Abstract

The aim of the study was to evaluate the impact of transdermal buprenorphine on overall functional fitness and the risk for falls in the treatment of chronic pain in elderly patients diagnosed with osteoarthritis. Transdermal buprenorphine was used for 10 days in 60 patients over 64 years old in the treatment of severe chronic pain caused by osteoarthritis. Patients were randomly assigned to 3 groups with a starting dose of 8.75 µg/h, 17.5 µg/h, and 35 µg/h, respectively. On day 1 of the study, the Barthel Index, Instrumental Activities of Daily Living (IADL), Mini–Mental State Examination (MMSE), and the Tinetti balance and gait test were used. On the final day of the study, the Tinetti balance and gait test and the Barthel Index were used again. Pain intensity was evaluated every day with the Brief Pain Inventory – Short Form. No differences in IADL scores between patient groups in baseline assessment were found. An improvement in the Barthel Index overall scores was obtained in all patients with no differences between patient groups. An improvement for both balance and gait in all patient groups of the Tinetti test was found.
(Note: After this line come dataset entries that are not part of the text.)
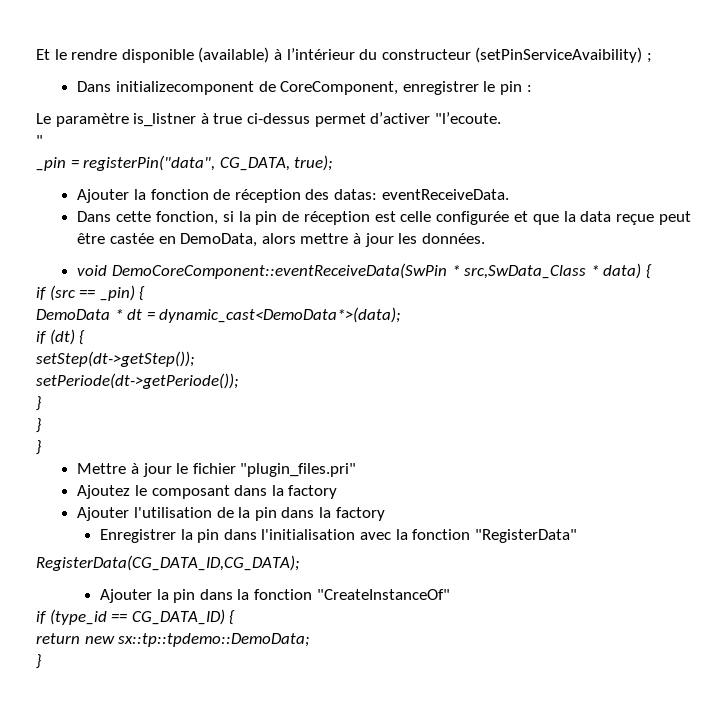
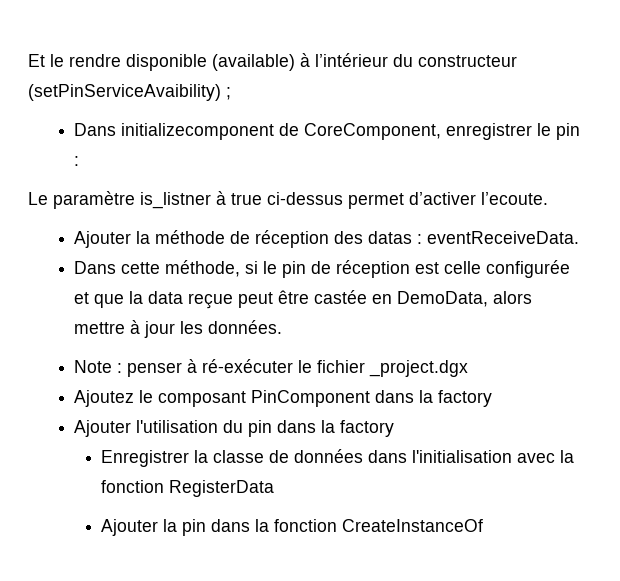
- Le paramètre is_listner à true ci-dessus permet d’activer "l’ecoute.
- "
- _pin = registerPin("data", CG_DATA, true);
- Ajouter la fonction de réception des datas: eventReceiveData.
+ Le paramètre is_listner à true ci-dessus permet d’activer l’ecoute.
+ Ajouter la méthode de réception des datas : eventReceiveData.
- Dans cette fonction, si la pin de réception est celle configurée et que la data reçue peut être castée en DemoData, alors mettre à jour les données.
+ Dans cette méthode, si le pin de réception est celle configurée et que la data reçue peut être castée en DemoData, alors mettre à jour les données.
- void DemoCoreComponent::eventReceiveData(SwPin * src,SwData_Class * data) {
- if (src == _pin) {
- DemoData * dt = dynamic_cast<DemoData*>(data);
- if (dt) {
- setStep(dt->getStep());
- setPeriode(dt->getPeriode());
- }
- }
- }
- Mettre à jour le fichier "plugin_files.pri"
+ Note : penser à ré-exécuter le fichier _project.dgx
- Ajoutez le composant dans la factory
+ Ajoutez le composant PinComponent dans la factory
- Ajouter l'utilisation de la pin dans la factory
+ Ajouter l'utilisation du pin dans la factory
- Enregistrer la pin dans l'initialisation avec la fonction "RegisterData"
- RegisterData(CG_DATA_ID,CG_DATA);
+ Enregistrer la classe de données dans l'initialisation avec la fonction RegisterData
- Ajouter la pin dans la fonction "CreateInstanceOf"
- if (type_id == CG_DATA_ID) {
- return new sx::tp::tpdemo::DemoData;
- }
+ Ajouter la pin dans la fonction CreateInstanceOf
Regarding balance and overall results, a more significant improvement in group 3 compared to groups 1 and 2 was observed. Transdermal buprenorphine provided satisfactory analgesia regardless of the starting dose of the drug with better toleration of lower initial doses: 8.75 µg/h and 17.5 µg/h compared to a starting dose of 35 µg/h. The treatment of elderly patients with severe chronic pain induced by osteoarthritis with different initial doses of transdermal buprenorphine improved overall physical fitness and reduced the risk for falls. The treatment resulted in satisfactory analgesia with less adverse effects in patients who started with lower initial lower doses of transdermal buprenorphine.